I just start ghci from shell and do nothing else. In fact, i really donot know `Monad ((->) a) ` . Would you mind expplain it ? Yusaku Hashimoto wrote:

Did you import the module includes the instance of Monad ((->) e) somewhere in your code loaded in ghci?

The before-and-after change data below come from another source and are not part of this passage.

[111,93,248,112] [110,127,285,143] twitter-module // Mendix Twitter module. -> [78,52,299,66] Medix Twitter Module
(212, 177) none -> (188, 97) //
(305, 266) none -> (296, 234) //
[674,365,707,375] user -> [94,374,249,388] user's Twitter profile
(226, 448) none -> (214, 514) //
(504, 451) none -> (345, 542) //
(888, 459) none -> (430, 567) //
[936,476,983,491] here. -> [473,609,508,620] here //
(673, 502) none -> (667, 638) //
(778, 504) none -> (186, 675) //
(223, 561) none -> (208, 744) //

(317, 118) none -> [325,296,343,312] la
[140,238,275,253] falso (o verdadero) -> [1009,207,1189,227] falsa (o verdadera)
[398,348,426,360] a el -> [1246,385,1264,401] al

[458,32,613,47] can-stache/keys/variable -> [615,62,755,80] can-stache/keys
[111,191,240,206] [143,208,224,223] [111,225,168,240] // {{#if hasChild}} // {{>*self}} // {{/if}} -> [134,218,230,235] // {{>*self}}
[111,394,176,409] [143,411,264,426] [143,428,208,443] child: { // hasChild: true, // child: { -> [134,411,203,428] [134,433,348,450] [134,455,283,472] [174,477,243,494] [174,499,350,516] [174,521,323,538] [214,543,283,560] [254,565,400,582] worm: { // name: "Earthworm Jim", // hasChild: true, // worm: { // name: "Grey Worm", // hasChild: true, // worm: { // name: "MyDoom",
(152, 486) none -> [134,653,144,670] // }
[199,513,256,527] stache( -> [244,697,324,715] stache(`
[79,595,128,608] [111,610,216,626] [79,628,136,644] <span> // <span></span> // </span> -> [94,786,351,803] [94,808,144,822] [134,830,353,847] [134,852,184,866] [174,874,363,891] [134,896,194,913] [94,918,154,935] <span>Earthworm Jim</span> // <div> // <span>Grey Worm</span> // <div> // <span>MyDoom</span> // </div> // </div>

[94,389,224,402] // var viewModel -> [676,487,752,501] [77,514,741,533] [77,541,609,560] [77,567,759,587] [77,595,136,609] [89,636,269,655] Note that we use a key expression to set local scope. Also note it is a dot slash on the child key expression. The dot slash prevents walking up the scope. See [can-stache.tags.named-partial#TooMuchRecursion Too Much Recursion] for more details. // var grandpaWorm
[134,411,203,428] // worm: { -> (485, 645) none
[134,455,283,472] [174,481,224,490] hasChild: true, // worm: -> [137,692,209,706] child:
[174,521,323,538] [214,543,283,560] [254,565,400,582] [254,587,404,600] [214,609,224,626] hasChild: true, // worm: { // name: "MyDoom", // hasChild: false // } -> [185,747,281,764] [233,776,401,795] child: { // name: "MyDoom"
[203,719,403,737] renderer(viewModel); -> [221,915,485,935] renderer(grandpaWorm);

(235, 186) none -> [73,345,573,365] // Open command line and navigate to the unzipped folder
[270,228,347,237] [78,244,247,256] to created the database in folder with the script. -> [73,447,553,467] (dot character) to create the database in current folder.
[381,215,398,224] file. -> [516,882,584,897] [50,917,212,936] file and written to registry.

I tried this on a fresh ghci 6.12, but I got "No instance" error.

-nwn

On Sat, Mar 27, 2010 at 9:20 AM, zaxis wrote:

...

In 6.12.1 under archlinux

...

let f x y z = x + y + z :t f f :: (Num a) => a -> a -> a -> a

...

:t (>>=) . f (>>=) . f :: (Num a) => a -> ((a -> a) -> a -> b) -> a -> b ((>>=) . f) 1 (\f x -> f x) 2 5

In 6.10.4_1 under freebsd

...

let f x y z = x + y + z *Money> :t f f :: (Num a) => a -> a -> a -> a

...

:t (>>=) . f (>>=) . f  :: (Monad ((->) a), Num a) => a -> ((a -> a) -> a -> b) -> a -> b ((>>=) . f) 1 (\f x -> f x) 2

<interactive>:1:1:    No instance for (Monad ((->) a))      arising from a use of `>>=' at <interactive>:1:1-5    Possible fix: add an instance declaration for (Monad ((->) a))    In the first argument of `(.)', namely `(>>=)'    In the expression: ((>>=) . f) 1 (\ f x -> f x) 2    In the definition of `it': it = ((>>=) . f) 1 (\ f x -> f x) 2

Sincerely!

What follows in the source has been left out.